While the backpack made negotiating crowds and trains on/off easier, I've come to embrace a straight-up roller Spinners I don't like, the wheels are exposed and will take an absolute beating, especially when going over cobblestones. On two trips I've seen two people separately who had their spinner wheels bust-off while rumbling over cobblestones. While very convenient going through open concourses and paved streets, the reality is the tourist hot-spots and the idilic remote locations are in older sections of town where cobblestones and uneven pavement rule.

Two brands to consider:

Eagle Creek- very durable, good warranty
Briggs & Riley- large variety of styles and best warranty in the travel business, they call it No Questions Asked and it really is like that. I had a clip replaced inside the handle extension and the service guy showed me a roller from another customer that looked like a elephant sat on it and then a gorilla used it as a stress reliever...they replaced it, free of charge.

Posted by Jay
Chicago
1388 posts

For our last trip to Paris, Lucerne and various points in Italy, we went with the Samsonite 21" Lift2 Spinner. Not expensive at $140, they are just small enough to be used as a carry-on but we checked ours through. With the telescopic handle, my wife was able to perch a Vera Bradley bag on top and I did the same with my CPAP case. It has a very smart design, is expandable & we loved it.

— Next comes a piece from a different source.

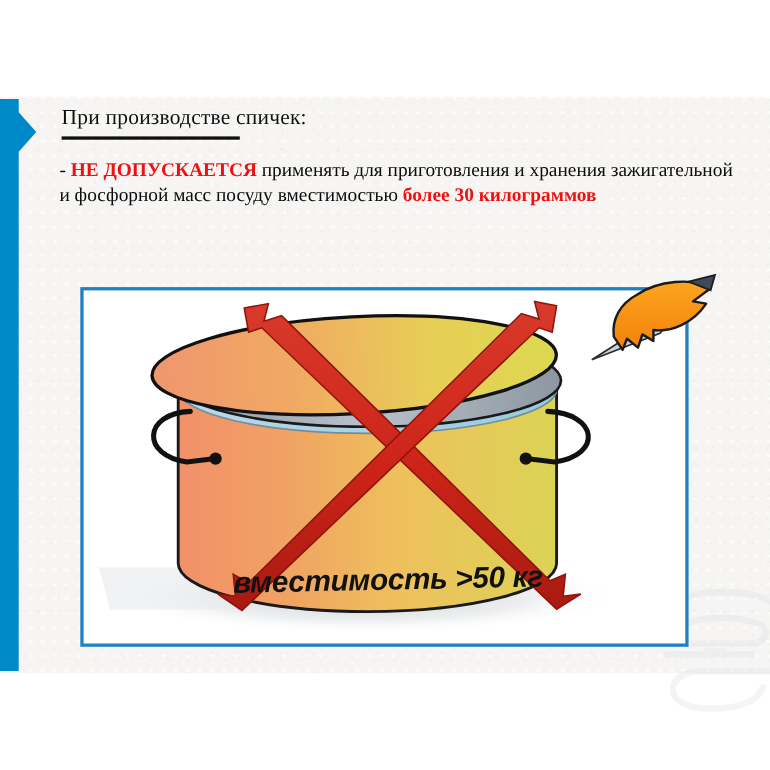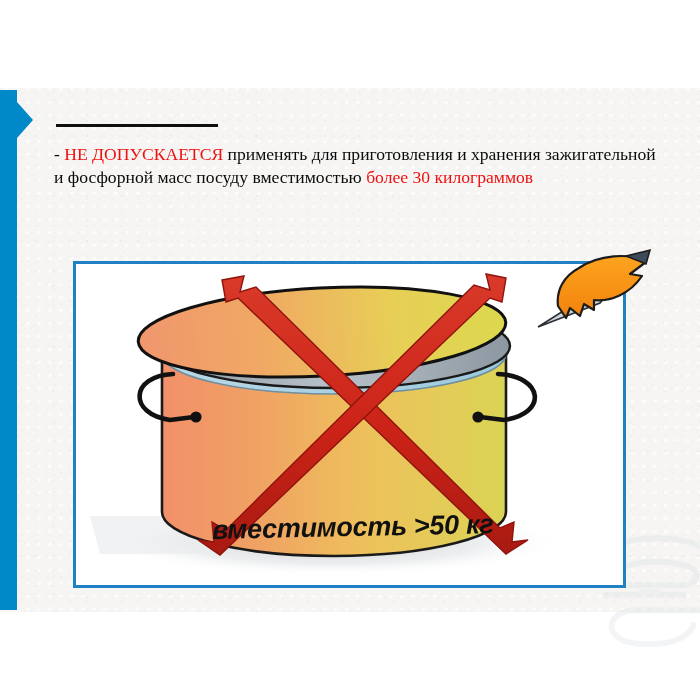"При производстве спичек:" div.title { html: none -> <div>При производстве спичек:</div> }
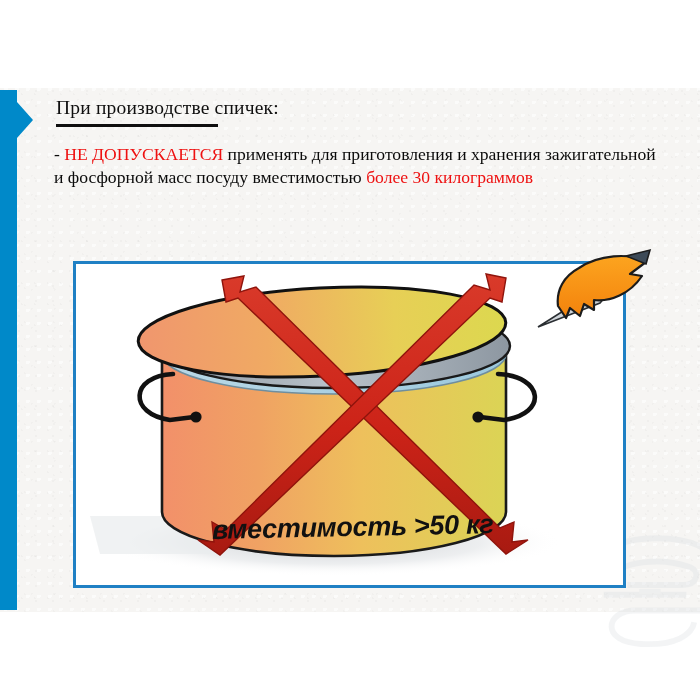"НЕ ДОПУСКАЕТСЯ" .hl { font-weight: none -> bold }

Obviously, it worked fine in airports and train stations--that's a no-brainer. For cobblestones, cracks, etc., you have to anticipate and switch to two wheels on an angle, no way around that. And it's probably best not to pack it to the gills either--I believe ours each weighed in the 23-24 pound range filled (only 7 lbs. empty!), which was good for the wheels--they look godawful but you remember the Samsonite monkey throwing around the luggage commercial--which survived admirably, and also good for my back when hoisting them up on an overhead luggage rack on the trains.

Posted by Frank II
Freedonia
6913 posts

You were probably smart to check your Lift2 spinner. According to Samsonite, the overall dimensions are 24.5 x 15 x 10.5. It would not have passed if you were asked to place it in the sizer box.

Just because a luggage manufacturer says it's carry on doesn't mean it really is. They only have to find one airline that would allow it and they can call it "carry on" size.

Posted by Ken
Vernon, Canada
28907 posts

grussgott,

"Thanks Tom Bihn Pilot and Western Flyer!"

Compliments on your ability to pack light. I haven't got my packing down to that level yet, and I find even a TB Tri-Star a challenge at times, and I doubt I'd be able to make that work for a month long trip. I'm working on it.....

I think it is the quality of luggage that matters most. High quality brands do all different types of test to ensure that wheels or other parts don't get easily broken.

Posted by drjudejen
1 posts

I like sturdy long lasting luggage and own 4 pieces of duo wheeled Club Glove, including their new Ballistic, which I love. Some of my pieces are 10 years old and still going strong. I like that the wheels roll smoothly and quietly.